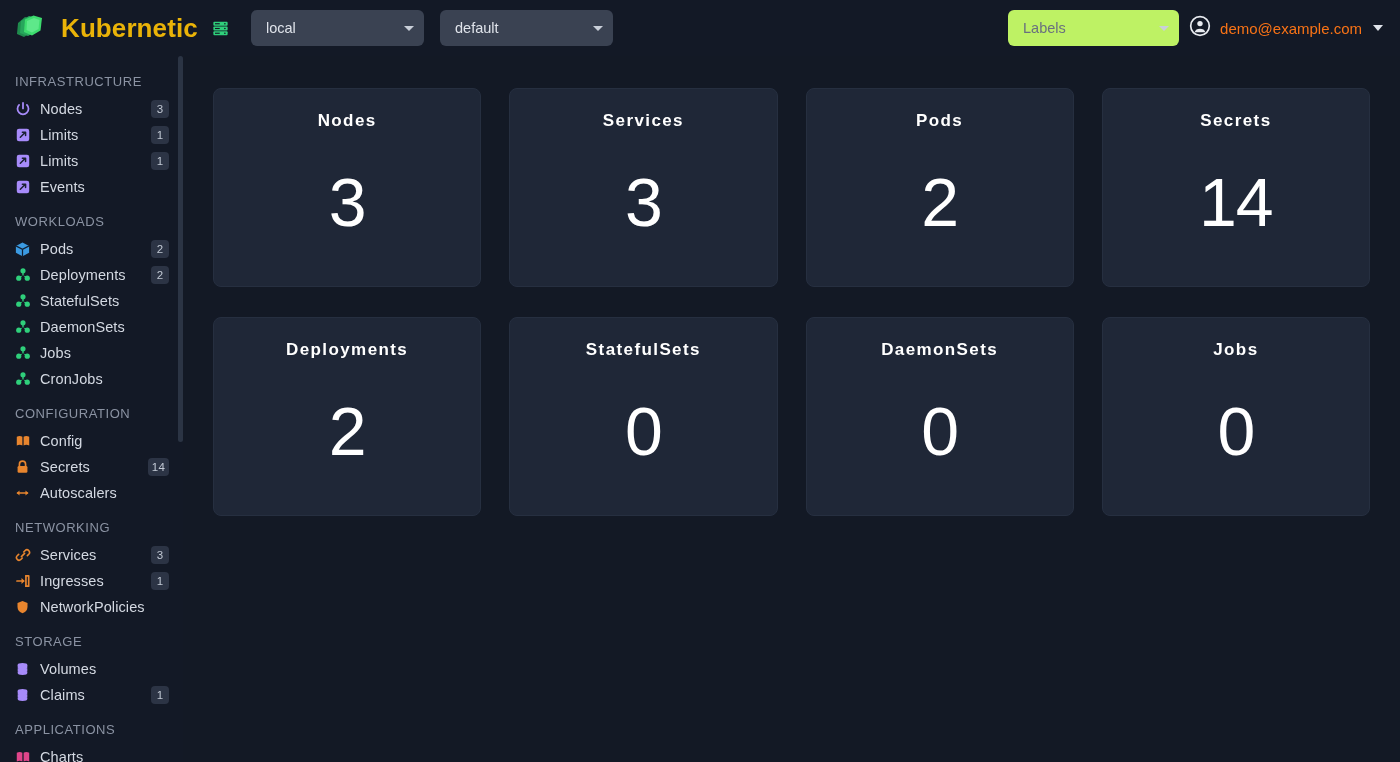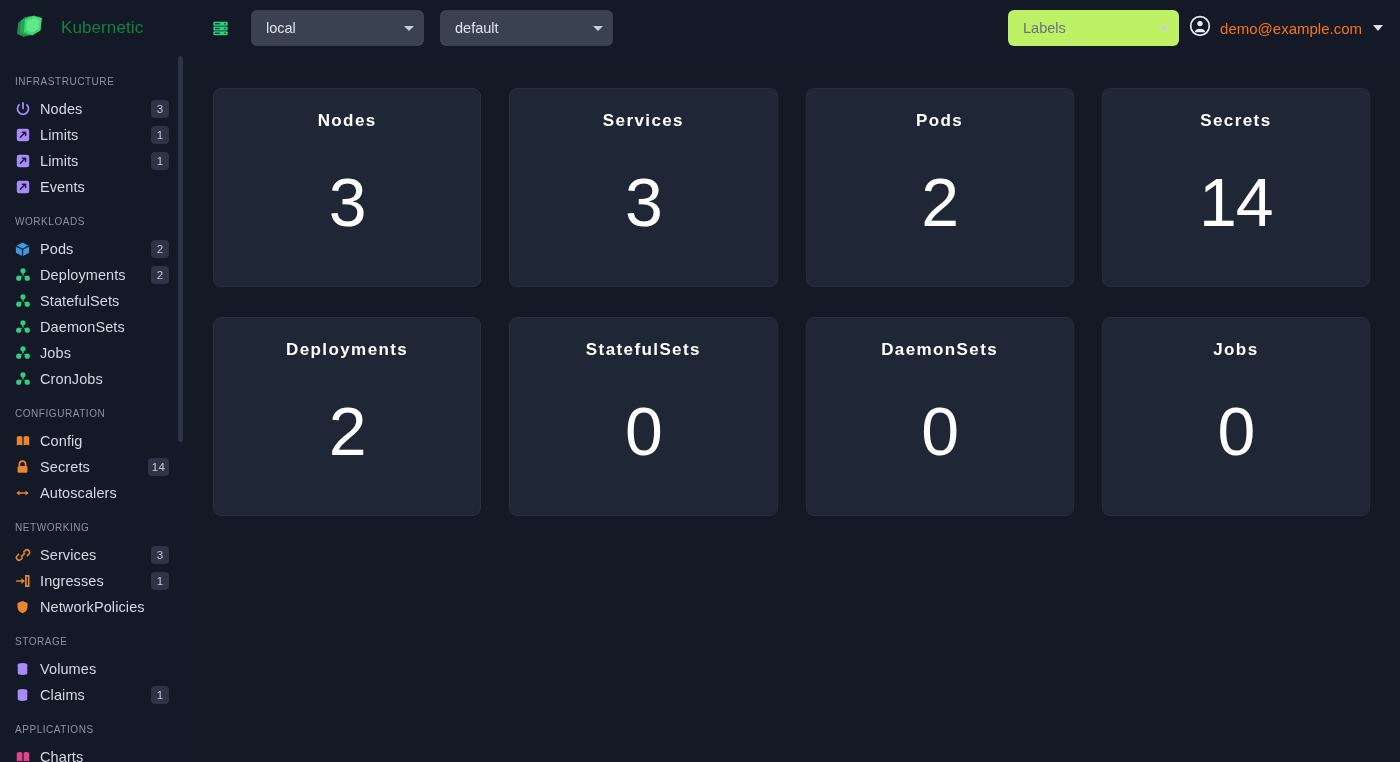--- a/index.html
+++ b/index.html
@@ -49,9 +49,9 @@
   }
 
   .brand-name {
-    font-size: 17px;
-    color: #15803d;
-    font-weight: 400;
+    font-size: 26px;
+    color: #eab308;
+    font-weight: 700;
     letter-spacing: .1px;
     white-space: nowrap;
   }

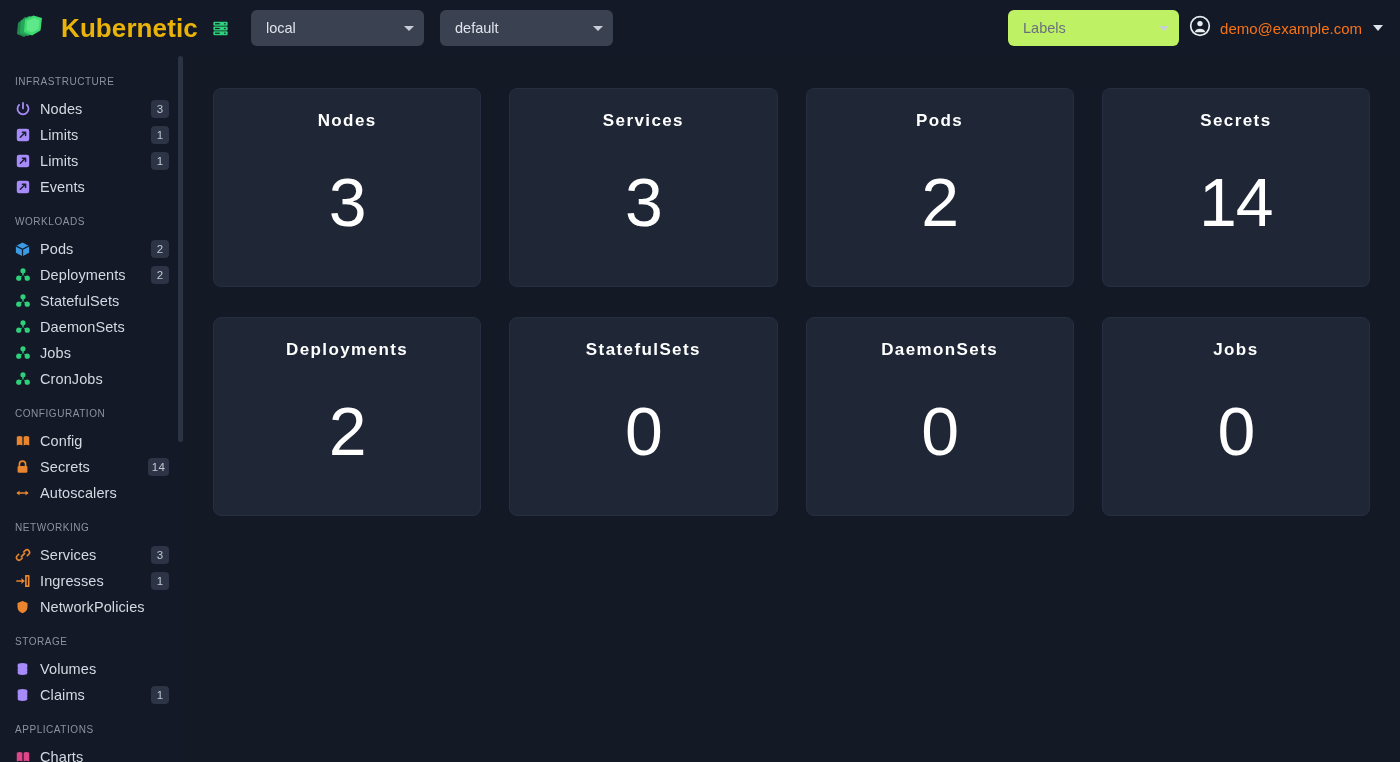--- a/index.html
+++ b/index.html
@@ -165,7 +165,7 @@
   }
 
   .section-title {
-    font-size: 10px;
+    font-size: 13px;
     letter-spacing: .55px;
     color: #8b93a3;
     padding: 0 0 0 15px;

# # # # # # #

**Task to carry out**
If a line in the records above has the word "letter", copy it.

**Task response**
     letter-spacing: .1px;
     letter-spacing: .55px;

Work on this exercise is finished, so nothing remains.